*** Material supplied Section Begins ***

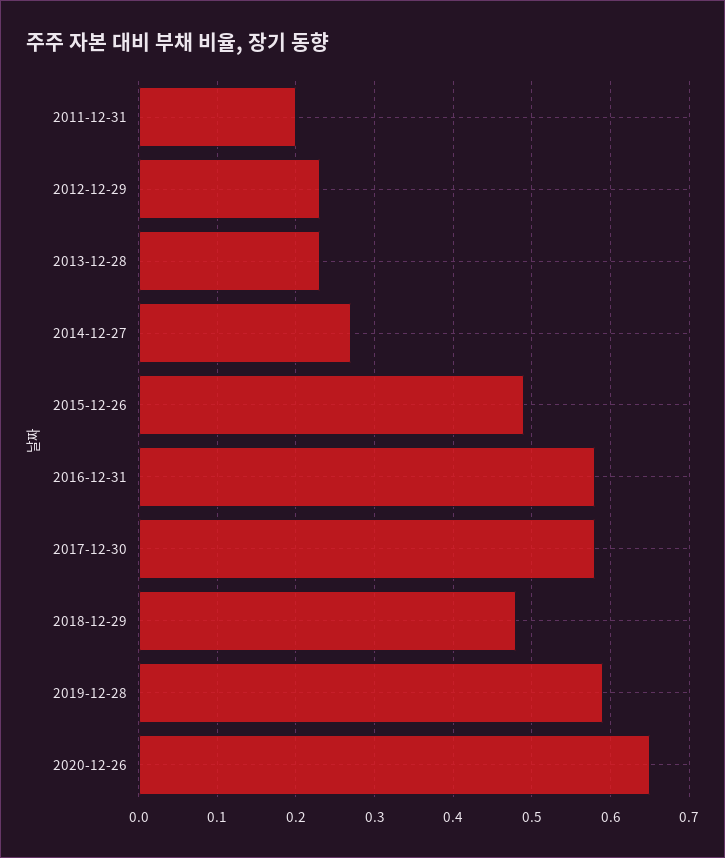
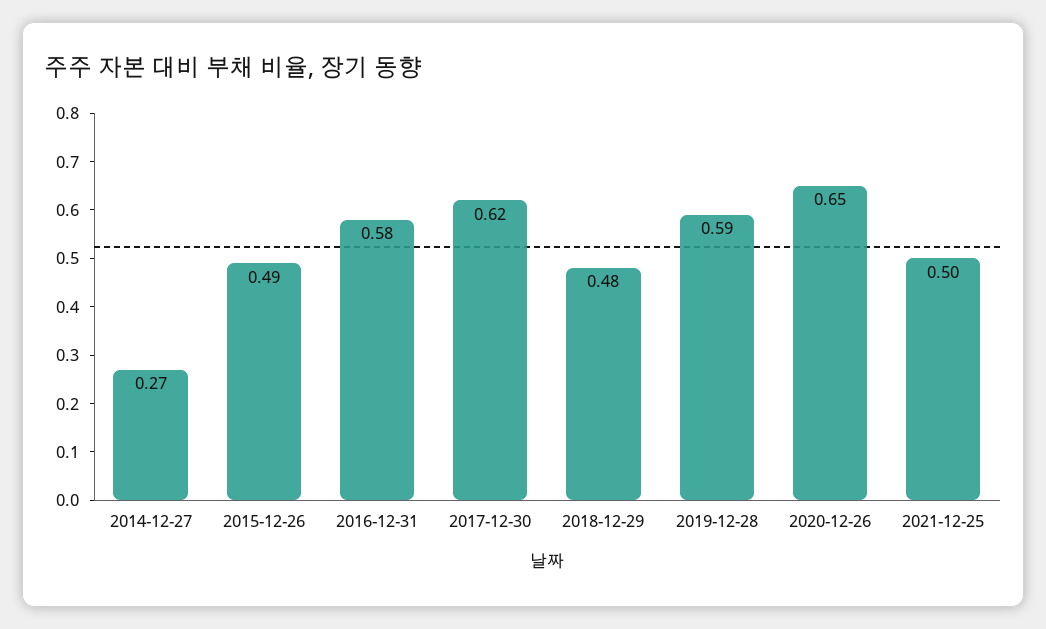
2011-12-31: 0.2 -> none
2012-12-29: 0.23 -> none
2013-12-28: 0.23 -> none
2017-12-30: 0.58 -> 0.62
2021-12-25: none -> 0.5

*** Material supplied Section Ends ***
*** Material supplied Section Begins ***

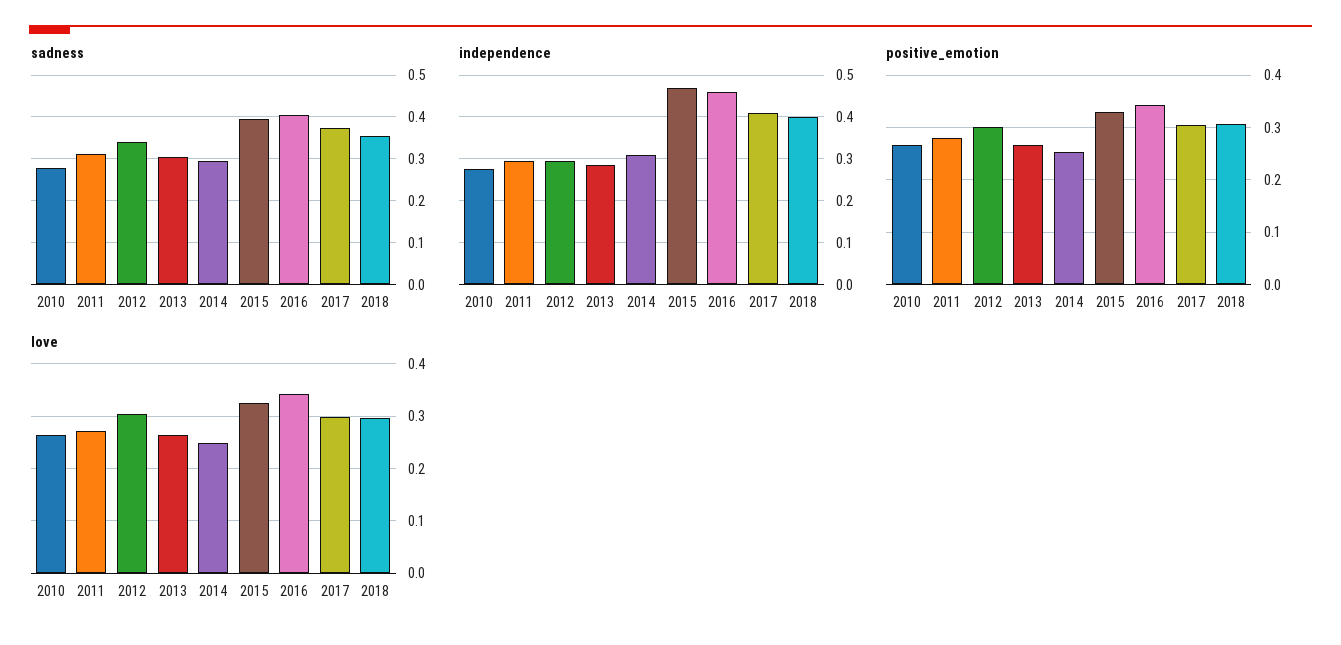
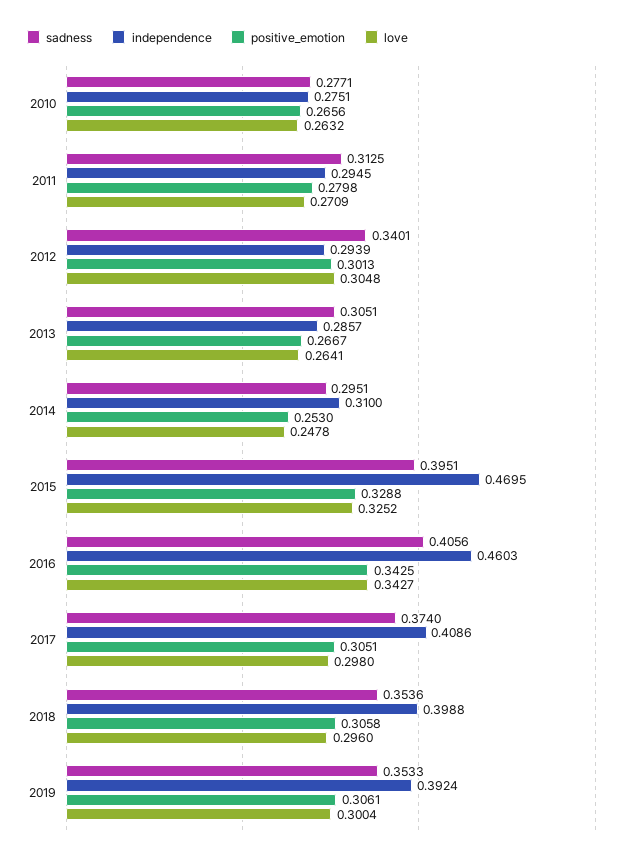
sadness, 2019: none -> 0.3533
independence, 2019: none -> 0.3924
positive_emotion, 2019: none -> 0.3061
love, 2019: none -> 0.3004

*** Material supplied Section Ends ***
*** Material supplied Section Begins ***

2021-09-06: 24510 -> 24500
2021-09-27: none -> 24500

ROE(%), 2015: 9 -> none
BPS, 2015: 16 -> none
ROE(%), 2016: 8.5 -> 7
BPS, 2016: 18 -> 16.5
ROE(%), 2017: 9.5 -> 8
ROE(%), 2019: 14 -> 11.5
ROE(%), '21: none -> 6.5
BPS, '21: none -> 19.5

*** Material supplied Section Ends ***

Task: Above are some records; copy exactly the lines from the one with "ROE(%), 2016: 8.5 -> 7" through the one with "BPS, '21: none -> 19.5", both included, and no others.

Written reply:
ROE(%), 2016: 8.5 -> 7
BPS, 2016: 18 -> 16.5
ROE(%), 2017: 9.5 -> 8
ROE(%), 2019: 14 -> 11.5
ROE(%), '21: none -> 6.5
BPS, '21: none -> 19.5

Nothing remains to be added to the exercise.